Asynchrony, Concurrency, and Parallelism
With how often these words are used, async likely being the most common of the three, it's common to get confused on what their real meanings are. It's also usually unclear how async relates to multithreading, or whether it does at all, so let's talk about it!
With how often these words are used, async likely being the most common of the three, it's common to get confused on what their real meanings are. It's also usually unclear how async relates to multithreading, or whether it does at all, so let's talk about it!
Prologue
There is a pressing need to make one thing clear — threads are not a hardware concept. They exist purely in the kernel. On the hardware level, you only have CPU cores. CPU cores contain the actual chips that are able to perform calculations and run instructions, whereas threads are like an isolated set of instructions that are needed to be run (along with data from when they were last preempted/paused so that they can be safely resumed).
Although it is an oversimplification, you can think of threads like an array of instructions that need to be run, something like ["const a = 5;", "a += 1;", "a /= 5;"], but in machine code.

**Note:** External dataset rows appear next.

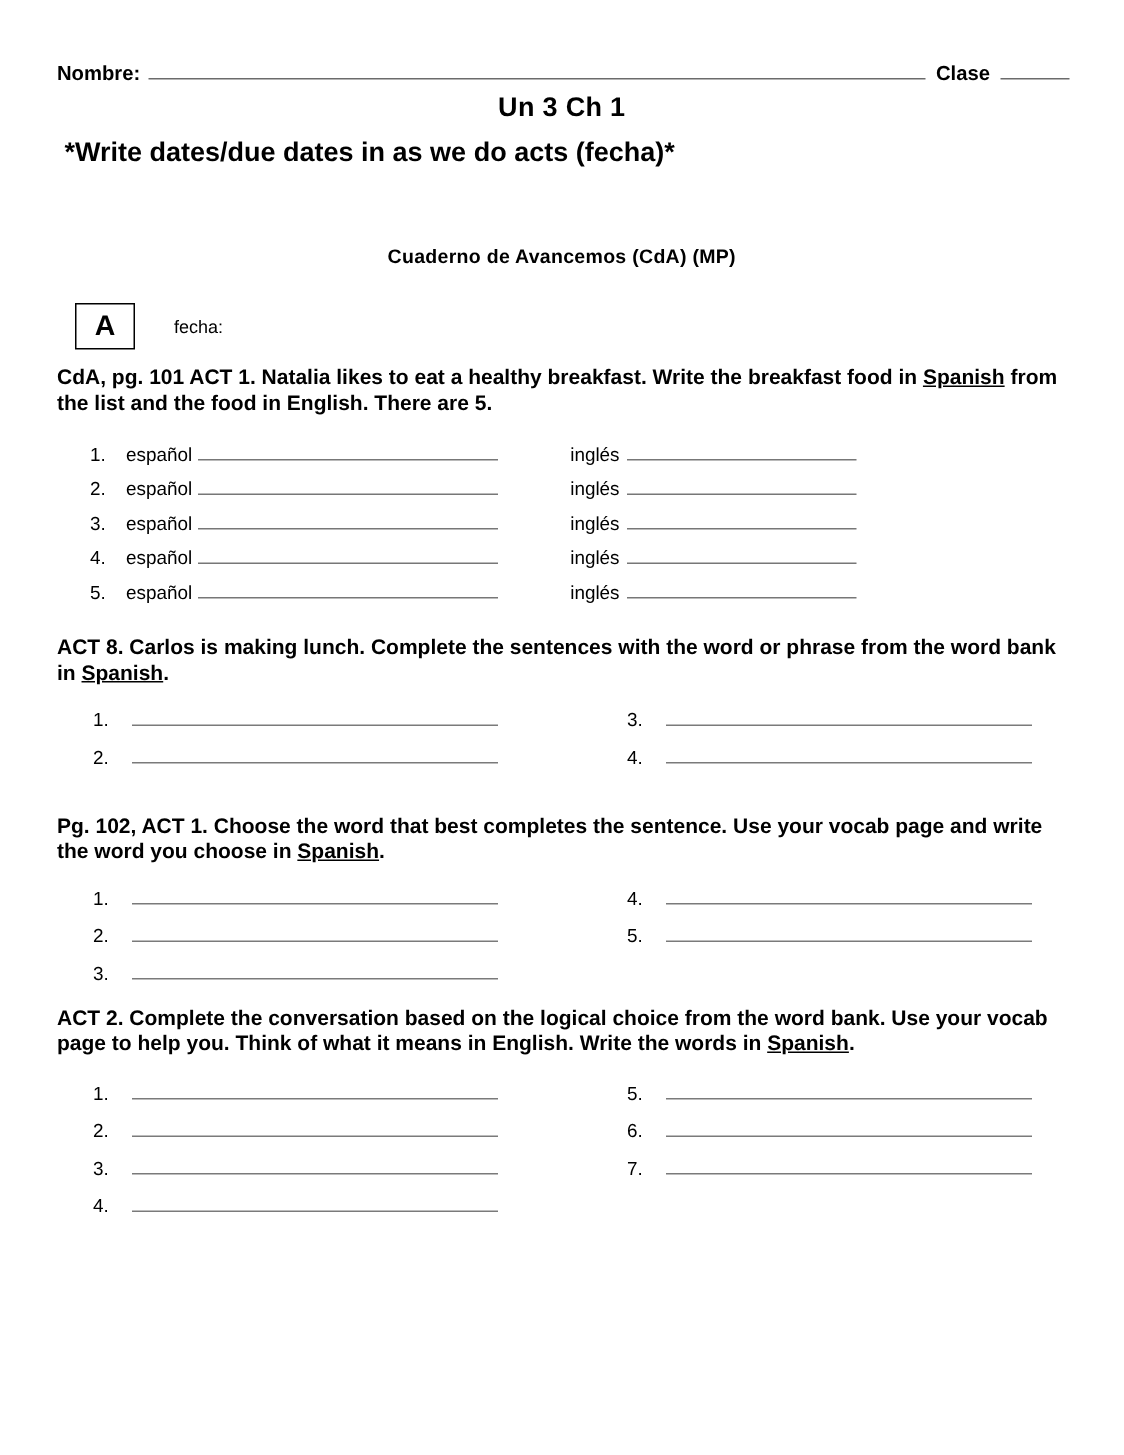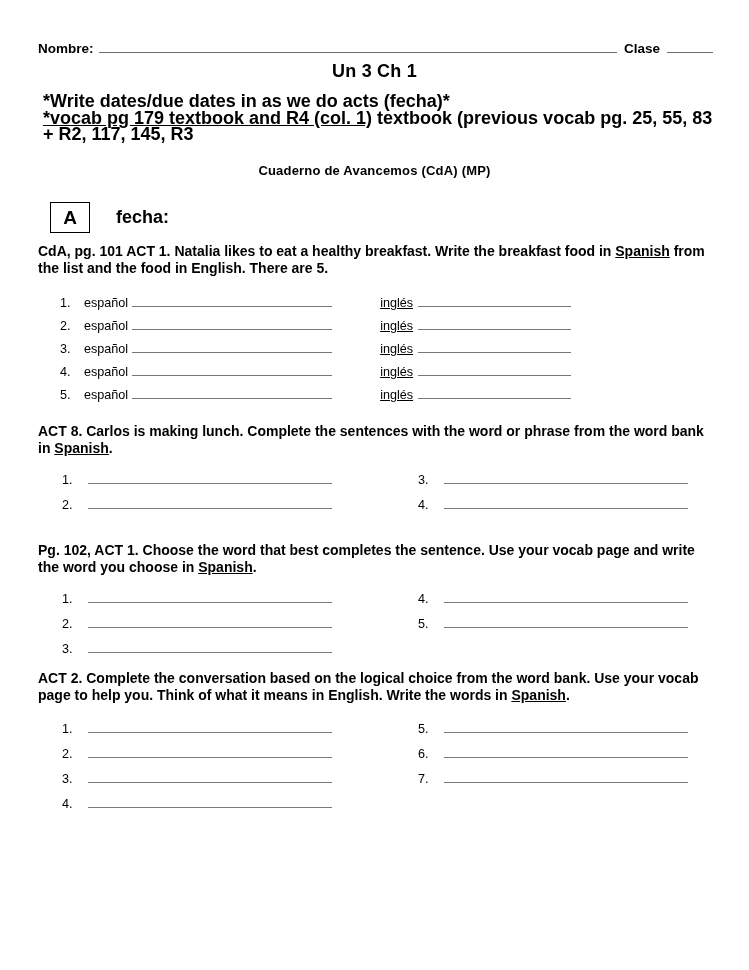--- a/index.html
+++ b/index.html
@@ -205,7 +205,6 @@
 
   <div class="notes">
     <div>*Write dates/due dates in as we do acts (fecha)*</div>
-    <div><span class="u">*vocab pg 179 textbook and R4 (col. 1)</span><span> textbook (previous vocab pg. 25, 55, 83 + R2, 117, 145, R3</span></div>
   </div>
 
   <div class="center-line" id="cda-title">Cuaderno de Avancemos (CdA) (MP)</div>

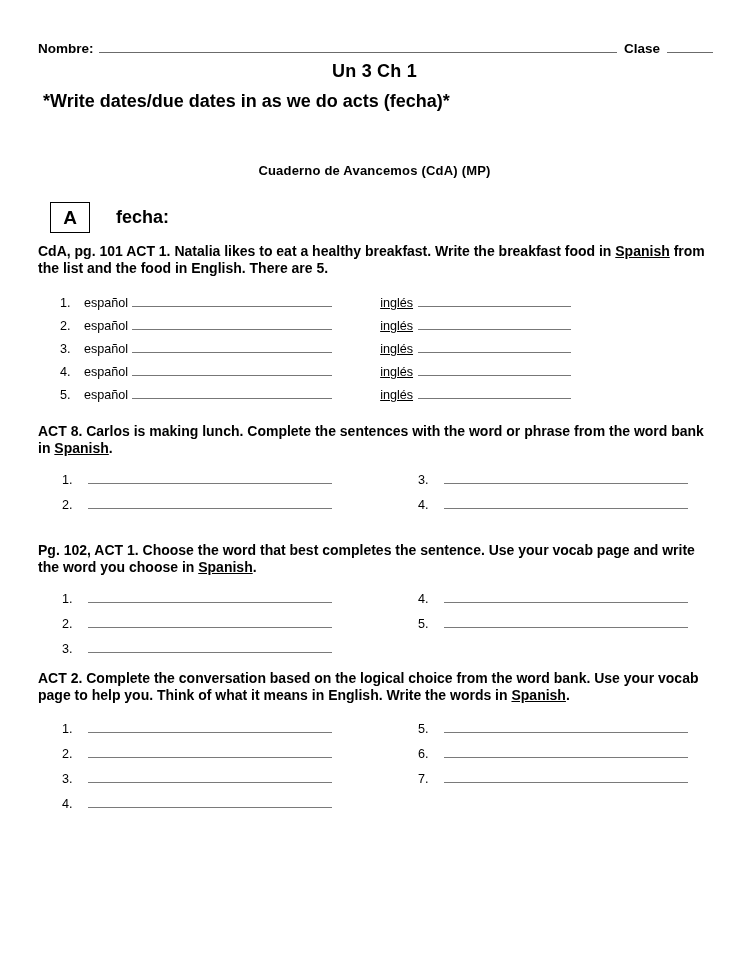--- a/index.html
+++ b/index.html
@@ -100,8 +100,8 @@
   }
   .fecha {
     margin-left: 26px;
-    font-size: 18px;
-    font-weight: bold;
+    font-size: 12px;
+    font-weight: normal;
   }
 
   

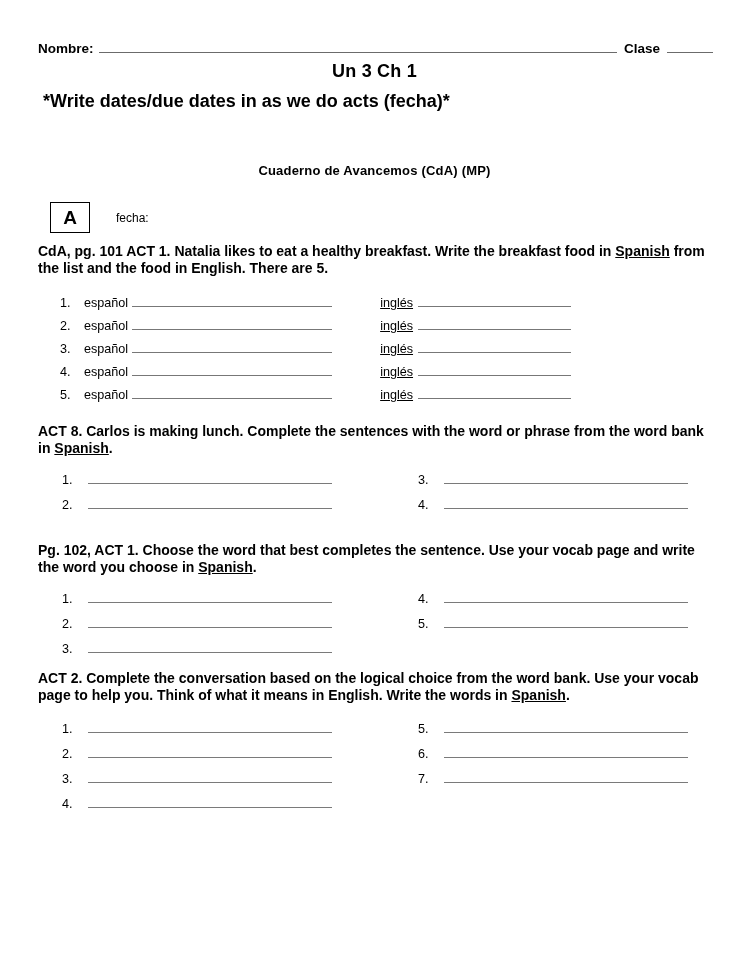--- a/index.html
+++ b/index.html
@@ -145,7 +145,6 @@
   .bil-en-label {
     flex: 0 0 auto;
     margin-left: 48px;
-    text-decoration: underline;
   }
   .bil-en-rule {
     flex: 0 0 153px;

Threads need to be run on a CPU core for them to proceed toward completion. For simplicity, let’s think of it in terms of percentages. Each thread has a progress (like 20% complete) and state from when it was last paused. Threads can be executing instructions on the execution units, or waiting for I/O or memory fetches to complete.
Since it is possible to have more threads than the number of CPU cores, the OS needs to do some “thread management”, so to speak, in order to make sure they all progress and none of them is stuck. This is done via scheduling.
Scheduling refers to passing control around threads when required in a way such that none of the threads are starved/stuck. Let’s talk more about this later, and for now proceed to the main topics of this blog.
Async

Async, Asynchronicity, or Asynchrony, is inherently a simple concept. All it means is that you do not necessarily have to wait for one action or line of code to complete executing before moving on to the next task/action/line.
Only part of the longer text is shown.